Start of Data supplied
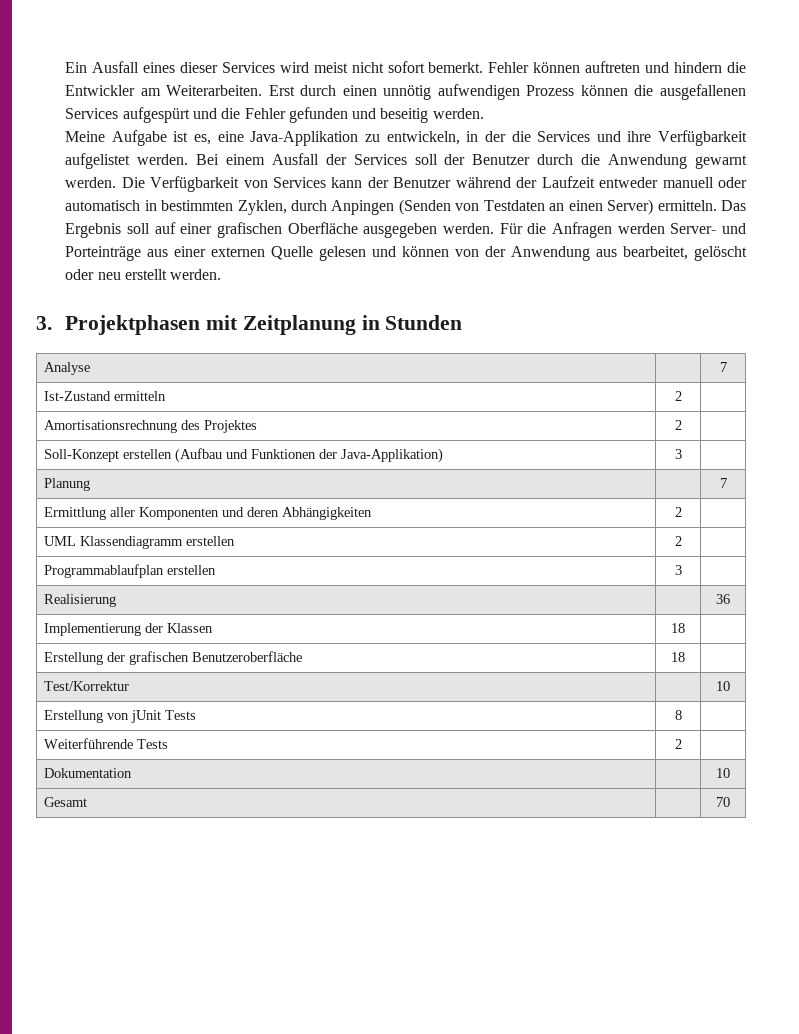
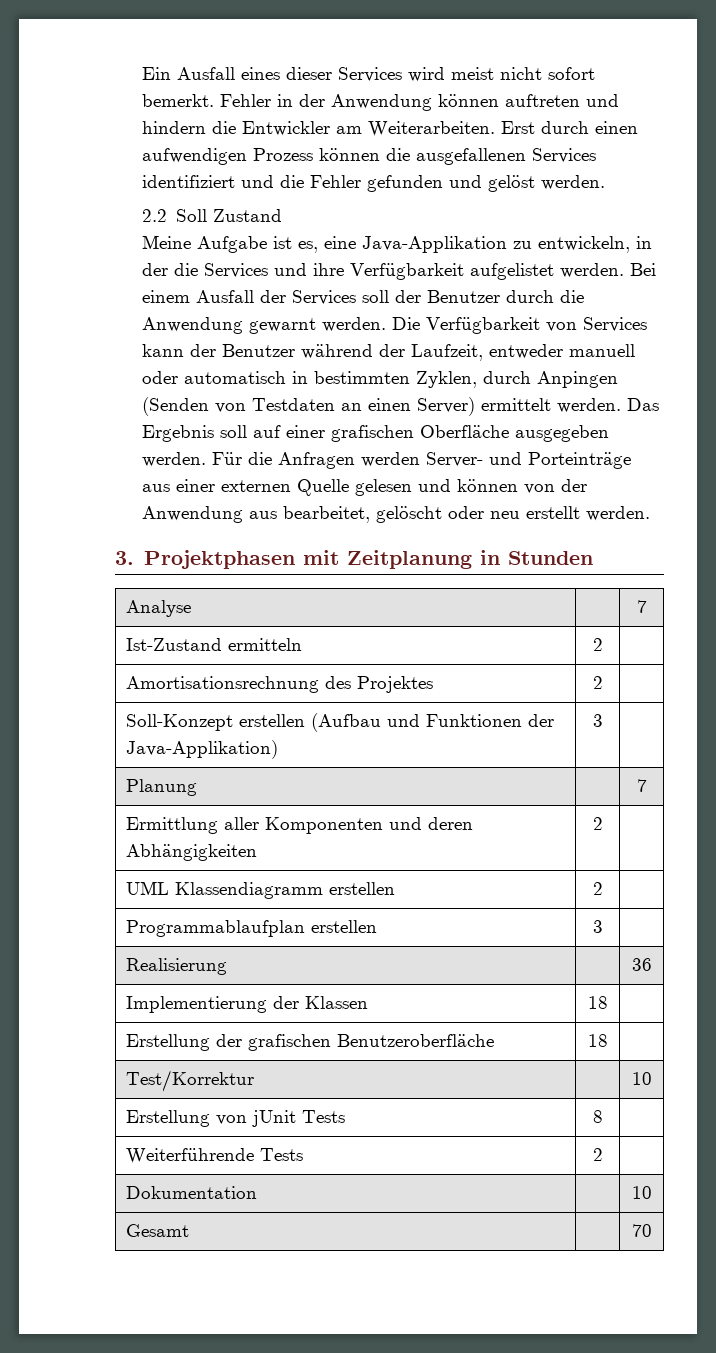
- Fehler können auftreten und hindern die Entwickler am Weiterarbeiten.
+ Fehler in der Anwendung können auftreten und hindern die Entwickler am Weiterarbeiten.
- Erst durch einen unnötig aufwendigen Prozess können die ausgefallenen Services aufgespürt und die Fehler gefunden und beseitig werden.
+ Erst durch einen aufwendigen Prozess können die ausgefallenen Services identifiziert und die Fehler gefunden und gelöst werden.
+ 2.2 Soll Zustand
- Die Verfügbarkeit von Services kann der Benutzer während der Laufzeit entweder manuell oder automatisch in bestimmten Zyklen, durch Anpingen (Senden von Testdaten an einen Server) ermitteln.
+ Die Verfügbarkeit von Services kann der Benutzer während der Laufzeit, entweder manuell oder automatisch in bestimmten Zyklen, durch Anpingen (Senden von Testdaten an einen Server) ermittelt werden.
End of Data supplied
» **What the exercise asks**
For each line above, output its wording exactly and leave out any picture.

» **Final answer**
- Fehler können auftreten und hindern die Entwickler am Weiterarbeiten.
+ Fehler in der Anwendung können auftreten und hindern die Entwickler am Weiterarbeiten.
- Erst durch einen unnötig aufwendigen Prozess können die ausgefallenen Services aufgespürt und die Fehler gefunden und beseitig werden.
+ Erst durch einen aufwendigen Prozess können die ausgefallenen Services identifiziert und die Fehler gefunden und gelöst werden.
+ 2.2 Soll Zustand
- Die Verfügbarkeit von Services kann der Benutzer während der Laufzeit entweder manuell oder automatisch in bestimmten Zyklen, durch Anpingen (Senden von Testdaten an einen Server) ermitteln.
+ Die Verfügbarkeit von Services kann der Benutzer während der Laufzeit, entweder manuell oder automatisch in bestimmten Zyklen, durch Anpingen (Senden von Testdaten an einen Server) ermittelt werden.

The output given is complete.